Nosocomial Infection Clinical Trial
— NEOCD64Official title:
Rapid Quantitative Neutrophil CD64 Measurement for Early Diagnosis of Nosocomial Infection in Preterm Newborns
Diagnosis of late-onset sepsis is difficult in the absence of specific clinical signs and
biological markers in the infection initial phase .The aim of this study is to determine the
performance of a new infection marker : Neutrophil CD64 for early diagnosis in nosocomial
infection (NI) in preterm newborns.
METHODS :
- Monocentric prospective study including preterm newborn infants (<37 weeks of
gestationnal age ) with clinical suspicion of nosocomial infection in a neonatal
intensice care unit (Neonatal intensive care unit of Montpellier, France).
- Patients will be enrolled in the study after informed consents. Rapid and automated
CD64 measurment will be realized during the conventional blood sample including
C-Reactive Protein (CRP), Procalcitonin (PCT) and blood culture.

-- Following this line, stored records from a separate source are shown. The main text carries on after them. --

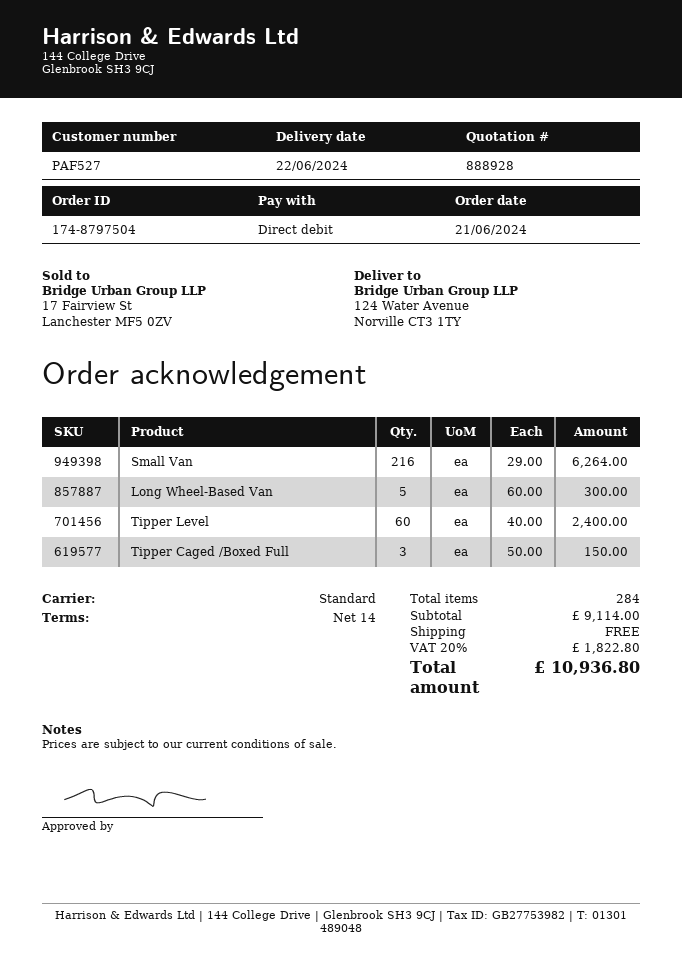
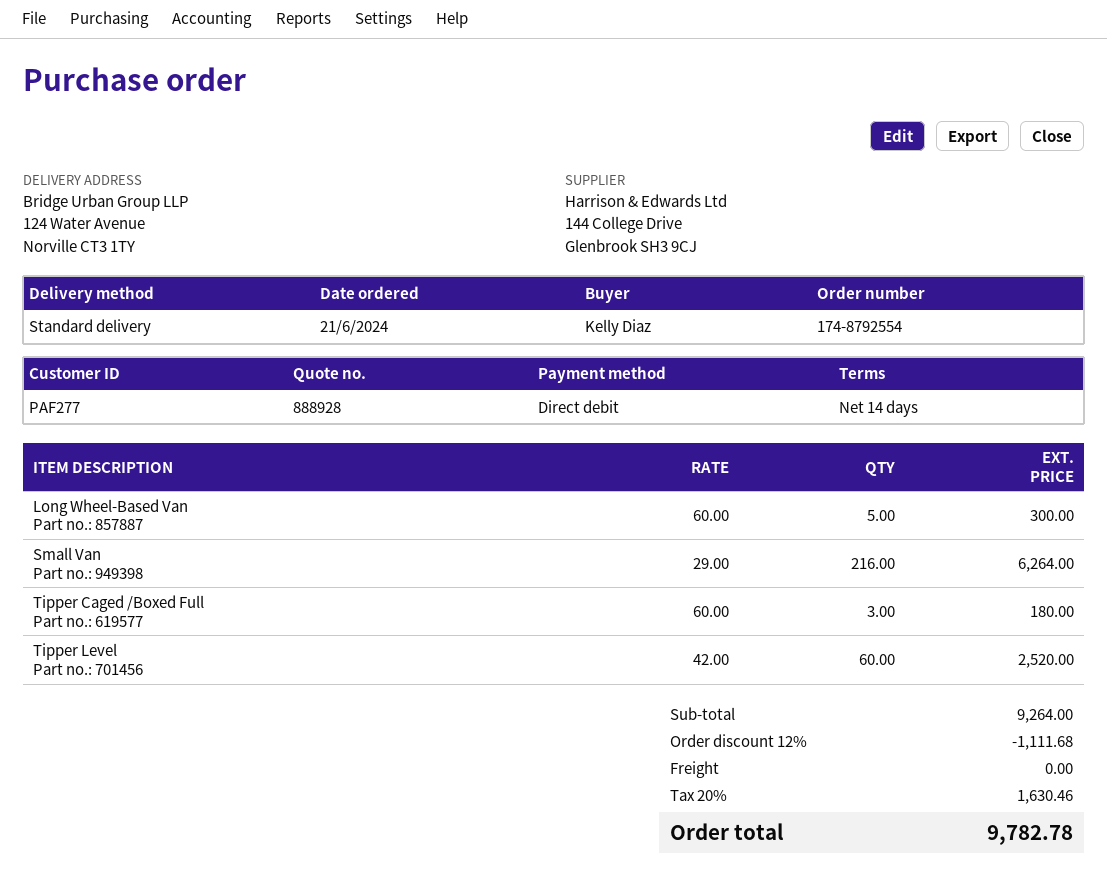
order number: 174-8797504 -> 174-8792554
customer number: PAF527 -> PAF277
Tipper Level: 60 x 40.00 = 2400.00 -> 60 x 42.00 = 2520.00
Tipper Caged /Boxed Full: 3 x 50.00 = 150.00 -> 3 x 60.00 = 180.00
subtotal: 9114.00 -> 9264.00
discount: none -> 12% = 1111.68
tax: 20% = 1822.80 -> 20% = 1630.46
total: 10936.80 -> 9782.78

- Broad-spectrum antibiotic therapy can be started on the advice of clinician and blinded
the result of CD64. Patients will be then classed in three groups using CDC criteria
(center for disease control) : 1-no infection, 2-infection, 3-possible infection during
the multidisciplinary staff. Specificity, sensitivity, negative and positive value of
CD64 will be calculated and the performances of CRP, PCT and CD64 will be compared.
153 patients are needed in the study enrolled during a period of 12 months.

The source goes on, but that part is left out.